Em um primeiro momento, Polícia Federal (PF) e Ministério Público Federal (MPF) e instituições estaduais atuam para evitar que candidatos ligados ao crime consigam apresentar candidatura junto à Justiça Eleitoral nas próximas semanas. Operações já estão em andamento e suspeitos monitorados. Até o dia da votação, em outubro, uma das metas das autoridades é permitir também que eleitores votem de maneira livre. Isso porque, como VEJA mostrou, quase 30 milhões de brasileiros vivem sob o domínio territorial das organizações criminosas. Ao ocuparem territórios — geralmente na ausência do Estado — facções conseguem impor suas vontades aos moradores das áreas que se tornam reféns, inclusive, em tempos de eleição.

Mas as preocupações de autoridades brasileiras chegam a outros patamares também. Um deles, é o problema criado por criminosos ou aliados do crime que chegam ao poder. Uma das metas dessas associações é mudar legislações que possam beneficiá-las e trancar ou evitar investigações. Na parte administrativa do Poder Público, uma das metas das organizações é saber movimentos licitatórios para lavagem de dinheiro por meio de empresas de fachada criadas meses antes em uma preparativa para abocanhar contratos, movimento que ocorre em maior proporção em municípios.

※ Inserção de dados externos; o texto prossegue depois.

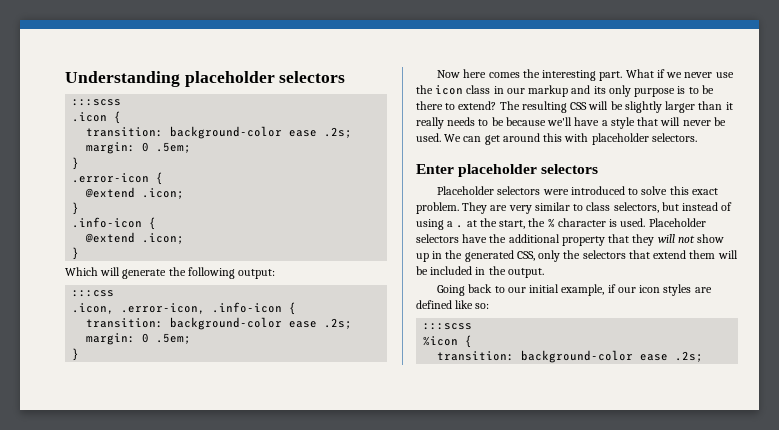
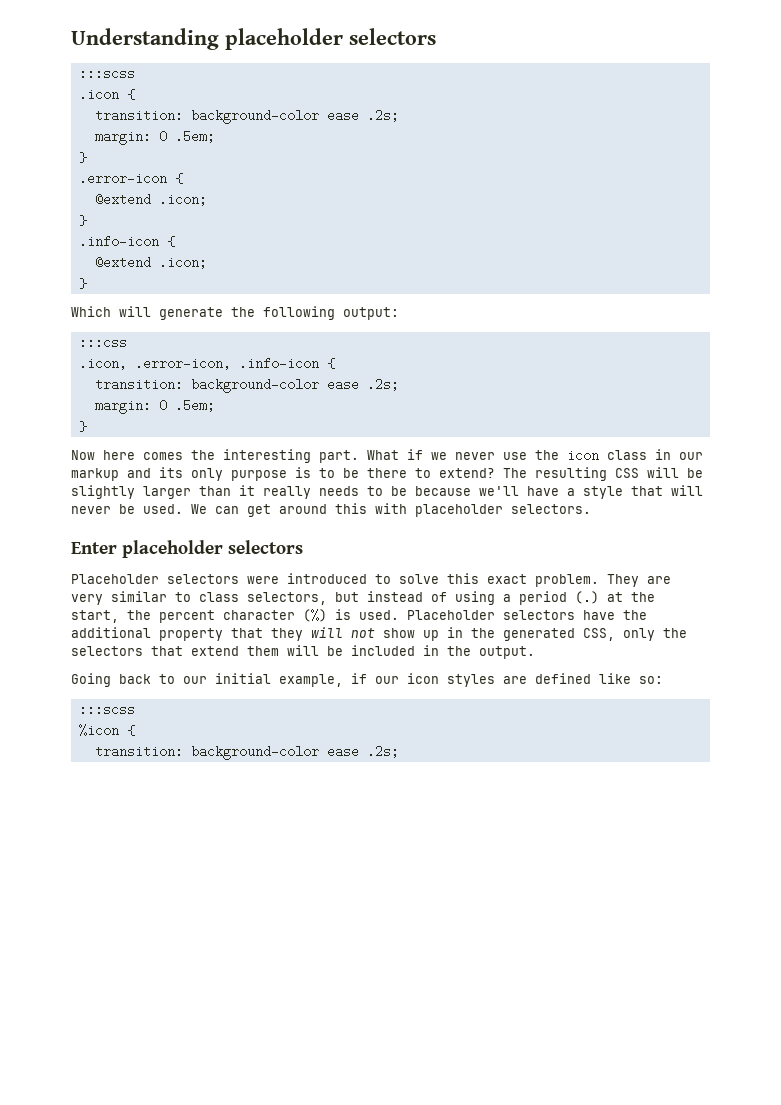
- They are very similar to class selectors, but instead of using a . at the start, the % character is used.
+ They are very similar to class selectors, but instead of using a period (.) at the start, the percent character (%) is used.

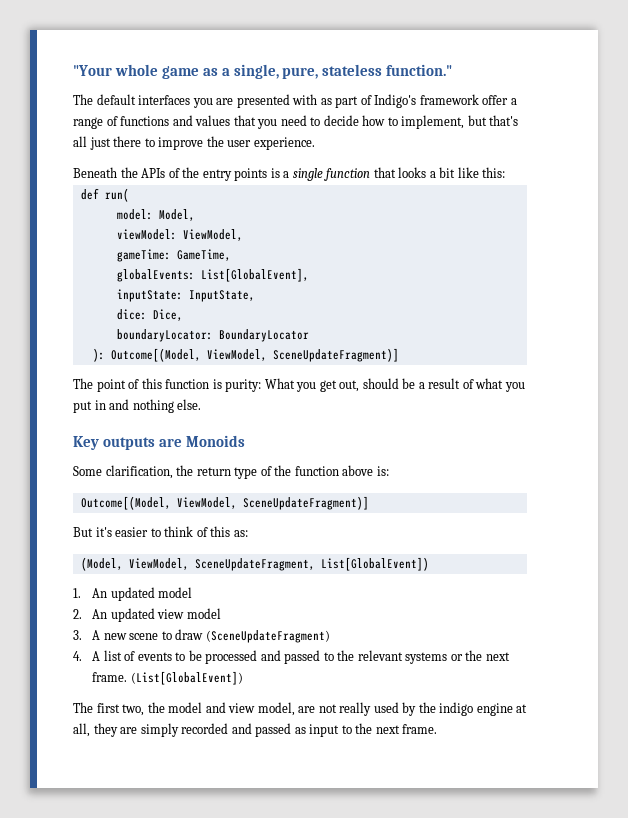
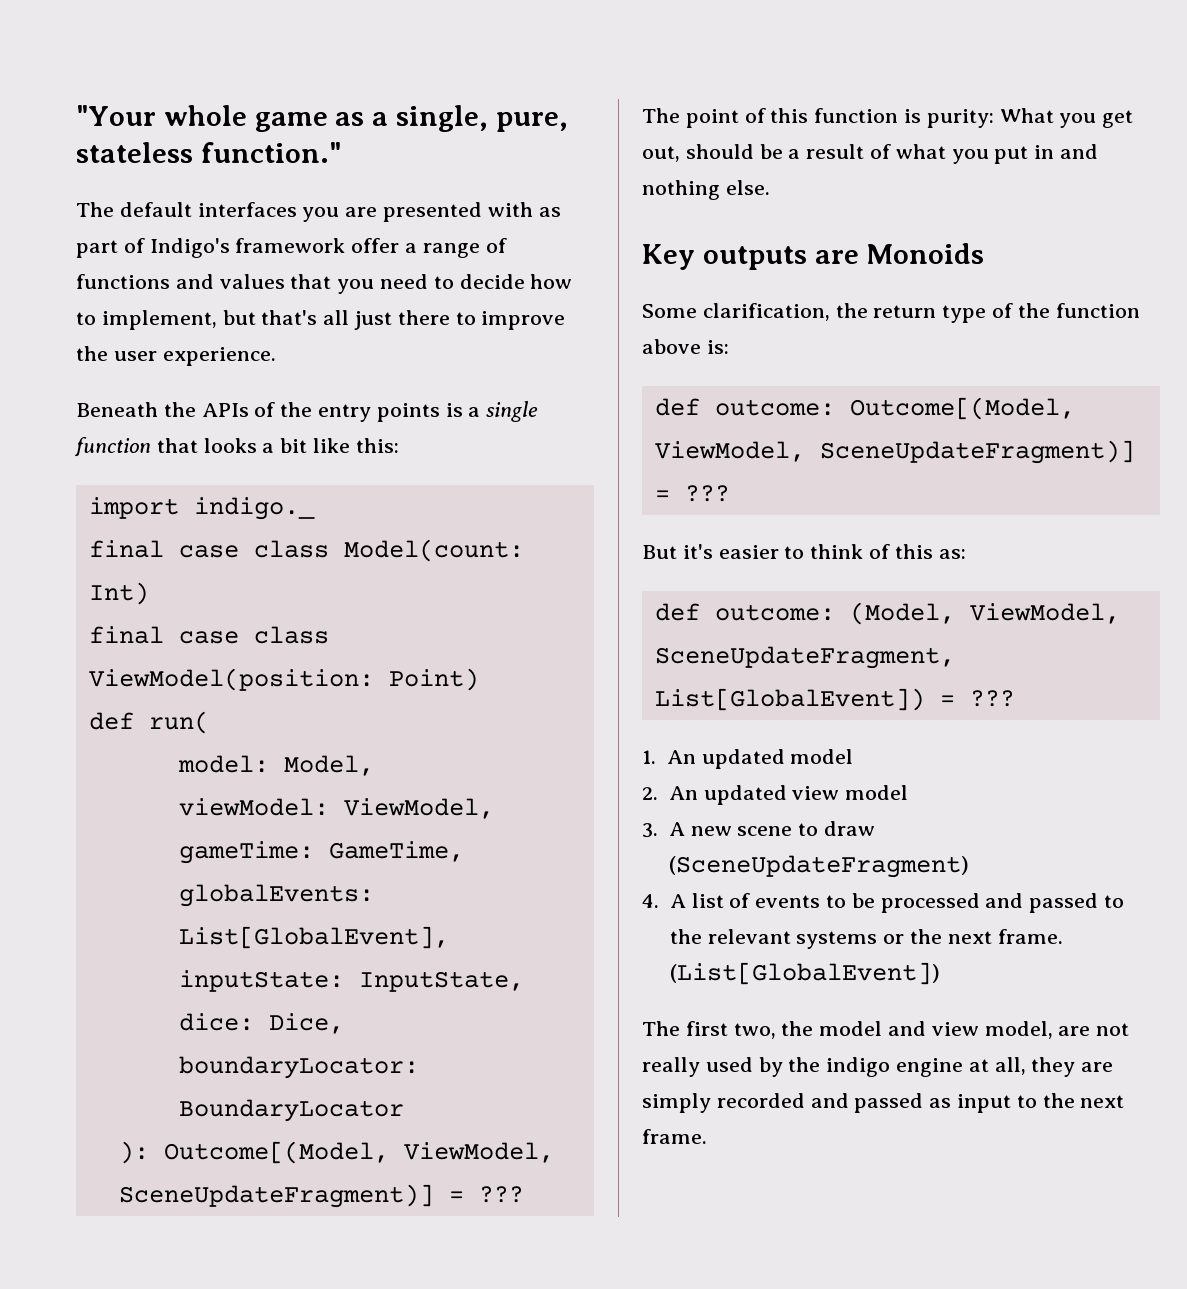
+ import indigo._
+ final case class Model(count: Int)
+ final case class ViewModel(position: Point)
- ): Outcome[(Model, ViewModel, SceneUpdateFragment)]
+ ): Outcome[(Model, ViewModel, SceneUpdateFragment)] = ???
  Some clarification, the return type of the function above is:
- Outcome[(Model, ViewModel, SceneUpdateFragment)]
+ def outcome: Outcome[(Model, ViewModel, SceneUpdateFragment)] = ???
- (Model, ViewModel, SceneUpdateFragment, List[GlobalEvent])
+ def outcome: (Model, ViewModel, SceneUpdateFragment, List[GlobalEvent]) = ???

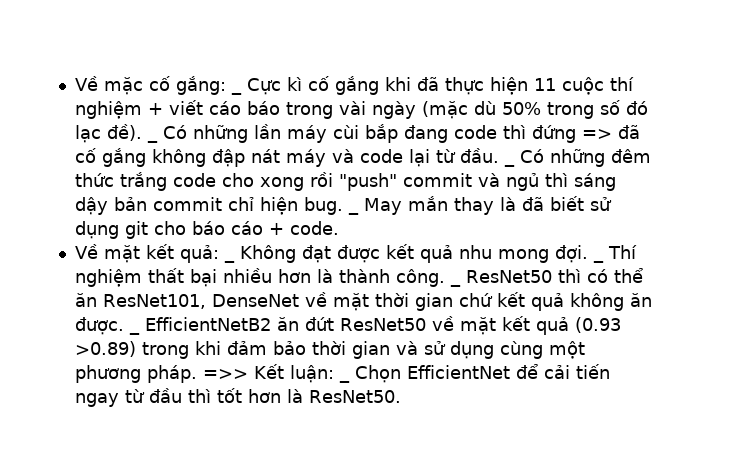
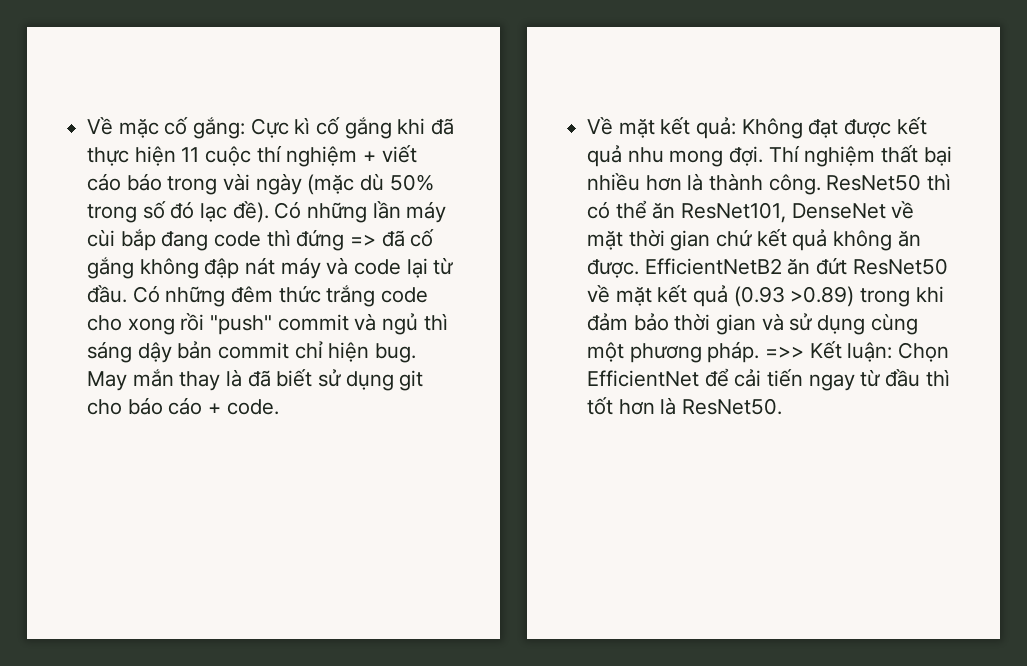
- Về mặc cố gắng: _ Cực kì cố gắng khi đã thực hiện 11 cuộc thí nghiệm + viết cáo báo trong vài ngày (mặc dù 50% trong số đó lạc đề).
+ Về mặc cố gắng: Cực kì cố gắng khi đã thực hiện 11 cuộc thí nghiệm + viết cáo báo trong vài ngày (mặc dù 50% trong số đó lạc đề).
- _ Có những lần máy cùi bắp đang code thì đứng => đã cố gắng không đập nát máy và code lại từ đầu.
+ Có những lần máy cùi bắp đang code thì đứng => đã cố gắng không đập nát máy và code lại từ đầu.
- _ Có những đêm thức trắng code cho xong rồi "push" commit và ngủ thì sáng dậy bản commit chỉ hiện bug.
+ Có những đêm thức trắng code cho xong rồi "push" commit và ngủ thì sáng dậy bản commit chỉ hiện bug.
- _ May mắn thay là đã biết sử dụng git cho báo cáo + code.
+ May mắn thay là đã biết sử dụng git cho báo cáo + code.
- Về mặt kết quả: _ Không đạt được kết quả nhu mong đợi.
+ Về mặt kết quả: Không đạt được kết quả nhu mong đợi.
- _ Thí nghiệm thất bại nhiều hơn là thành công.
+ Thí nghiệm thất bại nhiều hơn là thành công.
- _ ResNet50 thì có thể ăn ResNet101, DenseNet về mặt thời gian chứ kết quả không ăn được.
+ ResNet50 thì có thể ăn ResNet101, DenseNet về mặt thời gian chứ kết quả không ăn được.
- _ EfficientNetB2 ăn đứt ResNet50 về mặt kết quả (0.93 >0.89) trong khi đảm bảo thời gian và sử dụng cùng một phương pháp.
+ EfficientNetB2 ăn đứt ResNet50 về mặt kết quả (0.93 >0.89) trong khi đảm bảo thời gian và sử dụng cùng một phương pháp.
- =>> Kết luận: _ Chọn EfficientNet để cải tiến ngay từ đầu thì tốt hơn là ResNet50.
+ =>> Kết luận: Chọn EfficientNet để cải tiến ngay từ đầu thì tốt hơn là ResNet50.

As informações sobre modus operandi do crime organizado na esfera política e administrativa foram amplamente divulgadas pela Comissão Parlamentar de Inquérito (CPI) no Senado Federal. “Os trabalhos da Comissão evidenciaram que o crime organizado contemporâneo não busca necessariamente ocupar diretamente cargos públicos, mas sim garantir acesso ao poder e proteção dentro da esfera estatal. Essa captura se dá por múltiplas vias: o financiamento de campanhas eleitorais, a cooptação de agentes de segurança pública, a corrupção de servidores do sistema prisional, a influência sobre magistrados e membros do Ministério Público, e a infiltração em órgãos reguladores e de fiscalização”, diz trecho do relatório final apresentado pelo senador Alessandro Vieira (MDB-SE). O documento conta com mais de 220 páginas.
Mestre em direito constitucional pela Universidade de Lisboa, o advogado Bruno Caires também defende que partidos políticos auxiliem a Justiça Eleitoral para evitar infiltrações do crime nas legendas. “Uma possibilidade é criar uma auditoria interna, ter um compliance, para filtrar quem está se candidatando ou tem pretensão de se candidatar”, afirmou.